Converting a BackgroundWorker to a Task with TaskCompletionSource
Photo by Theme Photos / Unsplash

The reality about working with an application that's years - maybe even decades - old is that we don't have the time or resources to rewrite everything to be modern, nor would that be wise. Every legacy app, and the different areas within it, represents ideas and business functions that a company has paid dozens or hundreds of employees millions of dollars for, over the course of many years.

It's a good feeling getting to overhaul something when the opportunity arises, but "modern" is a moving target and certain areas of the code will chug along for years, happily unaware it lives in the dark ages.

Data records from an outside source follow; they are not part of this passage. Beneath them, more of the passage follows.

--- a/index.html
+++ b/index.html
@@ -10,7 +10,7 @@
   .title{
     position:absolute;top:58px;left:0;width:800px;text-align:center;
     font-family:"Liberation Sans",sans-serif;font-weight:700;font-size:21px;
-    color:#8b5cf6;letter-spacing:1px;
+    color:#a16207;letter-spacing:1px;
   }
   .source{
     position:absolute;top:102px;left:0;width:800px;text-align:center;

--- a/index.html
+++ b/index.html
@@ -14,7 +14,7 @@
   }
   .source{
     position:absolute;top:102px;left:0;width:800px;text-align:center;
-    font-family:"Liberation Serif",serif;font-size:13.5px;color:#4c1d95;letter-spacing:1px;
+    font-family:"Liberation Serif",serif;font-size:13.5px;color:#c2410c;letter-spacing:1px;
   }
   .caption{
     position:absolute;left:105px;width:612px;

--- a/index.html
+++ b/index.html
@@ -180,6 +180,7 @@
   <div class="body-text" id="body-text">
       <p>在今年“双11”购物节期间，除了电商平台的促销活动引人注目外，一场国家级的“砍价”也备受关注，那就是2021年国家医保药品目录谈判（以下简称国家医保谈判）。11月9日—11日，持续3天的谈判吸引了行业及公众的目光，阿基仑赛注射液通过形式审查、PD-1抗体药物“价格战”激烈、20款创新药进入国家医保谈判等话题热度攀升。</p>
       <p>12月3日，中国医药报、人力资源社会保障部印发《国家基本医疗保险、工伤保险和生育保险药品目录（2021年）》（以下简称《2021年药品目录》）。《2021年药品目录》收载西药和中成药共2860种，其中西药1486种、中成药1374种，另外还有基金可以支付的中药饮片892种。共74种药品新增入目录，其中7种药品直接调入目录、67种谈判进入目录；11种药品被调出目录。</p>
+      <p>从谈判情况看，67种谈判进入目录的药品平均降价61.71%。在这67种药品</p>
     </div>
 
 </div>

Even when we can't change code, though, it's always possible to hide it without having to replace the old code right away.. or at all, if it's in some codebase you don't have access to. Take the BackgroundWorker for example, which has been around since 2005 (.NET 2.0). It has methods for safely sending progress updates to the UI, cancelling it before completion, and setting the result when it finally does complete. 10 years ago, it was a great way to toss some piece of work to a separate thread.

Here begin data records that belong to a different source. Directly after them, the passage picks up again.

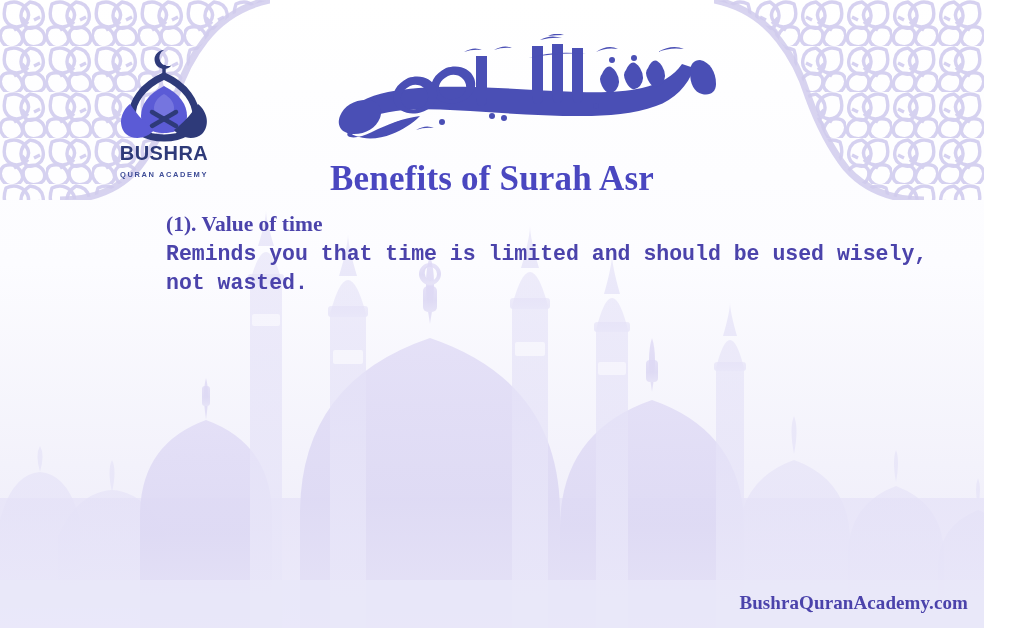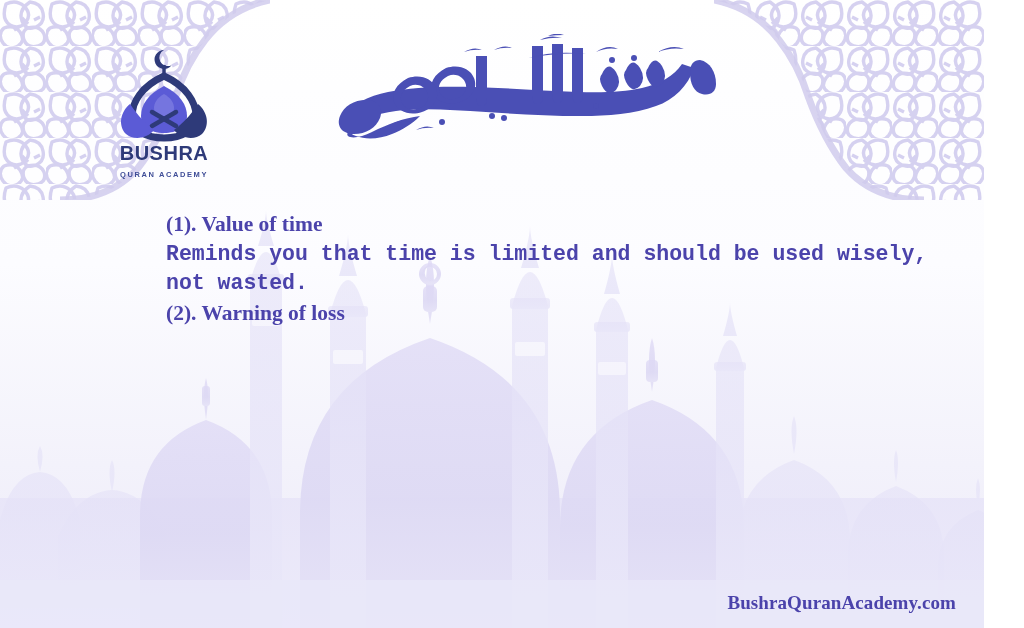--- a/index.html
+++ b/index.html
@@ -348,6 +348,7 @@
       </g>
     </svg>
 
+    <div class="title">Benefits of Surah Asr</div>
 
     <div class="body-block">
       <div class="benefit">

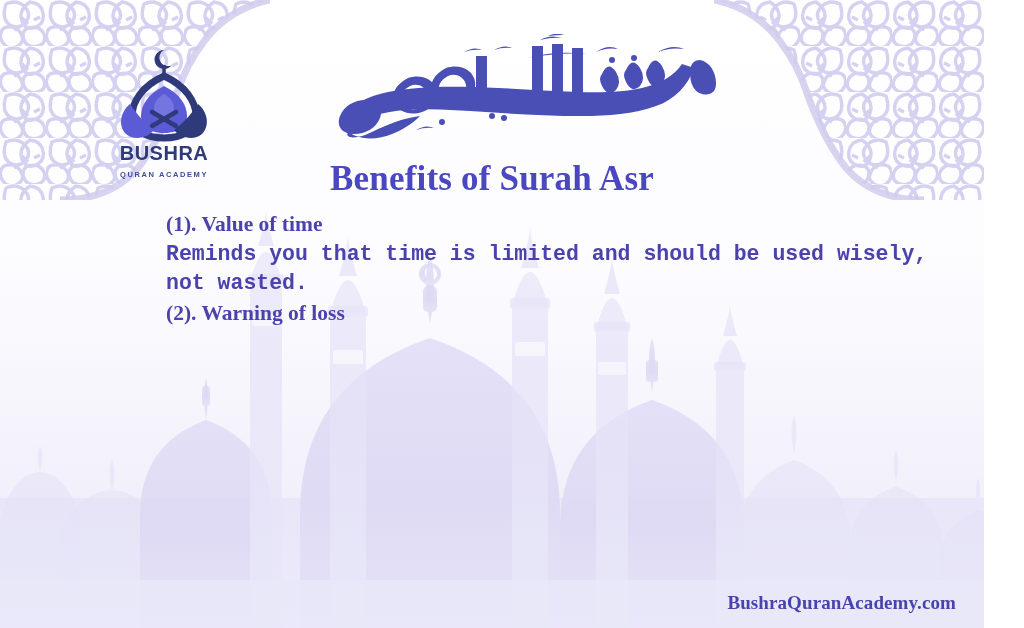--- a/index.html
+++ b/index.html
@@ -356,7 +356,6 @@
         <div class="benefit-desc">Reminds you that time is limited and should be used wisely, not wasted.</div>
       </div>
       <div class="benefit">
-        <div class="benefit-head">(2). Warning of loss</div>
       </div>
       <div class="benefit">
       </div>

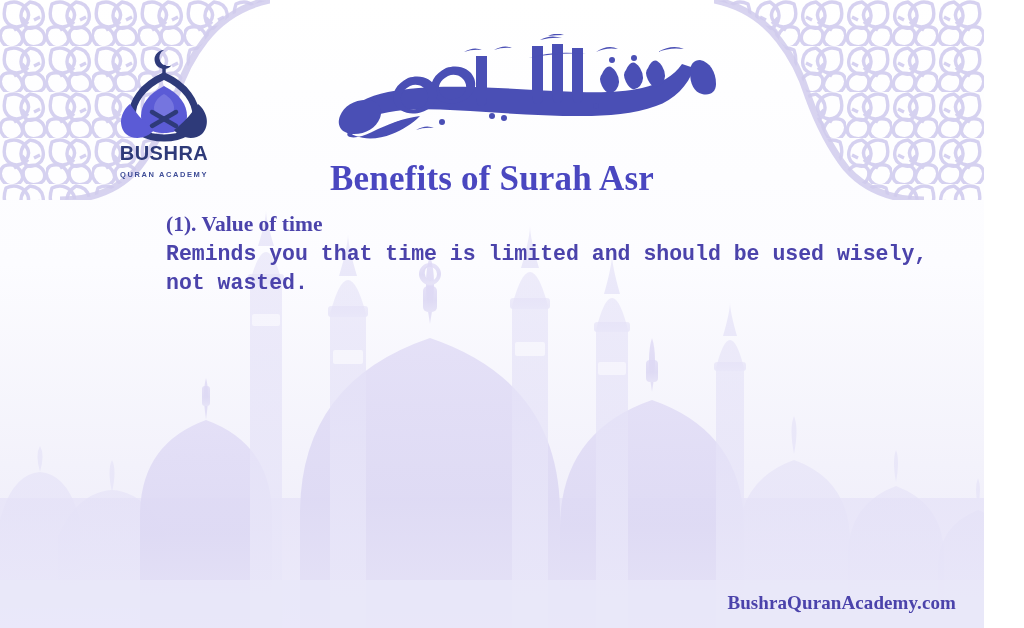--- a/index.html
+++ b/index.html
@@ -120,7 +120,7 @@
 
   .footer {
     position: absolute;
-    right: 28px;
+    right: 16px;
     bottom: 14px;
     font-size: 19px;
     font-weight: bold;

Now, of course, there's async/await and Tasks.

Using Async, Await, and Task to keep the WinForms UI responsive
Using the async/await pattern in WinForms is an easy win, helping prevent one of the most annoying user experiences - a frozen UI.

When I wrote about Tasks before, I considered how you might turn a bunch of synchronous code into async code, but what if the code is already asynchronous? What if you just want to modernize it, like effectively turning a BackgroundWorker into a Task? TaskCompletionSource to the rescue!

The code in this article is available on GitHub, if you'd like to use it in your own projects or just follow along while you read.

Assuming you can, I'd suggest cloning the repo and opening it in VS 2022 or later to follow along. To test both examples I describe below, open the Program.cs file and comment one "Application.Run" line out or the other.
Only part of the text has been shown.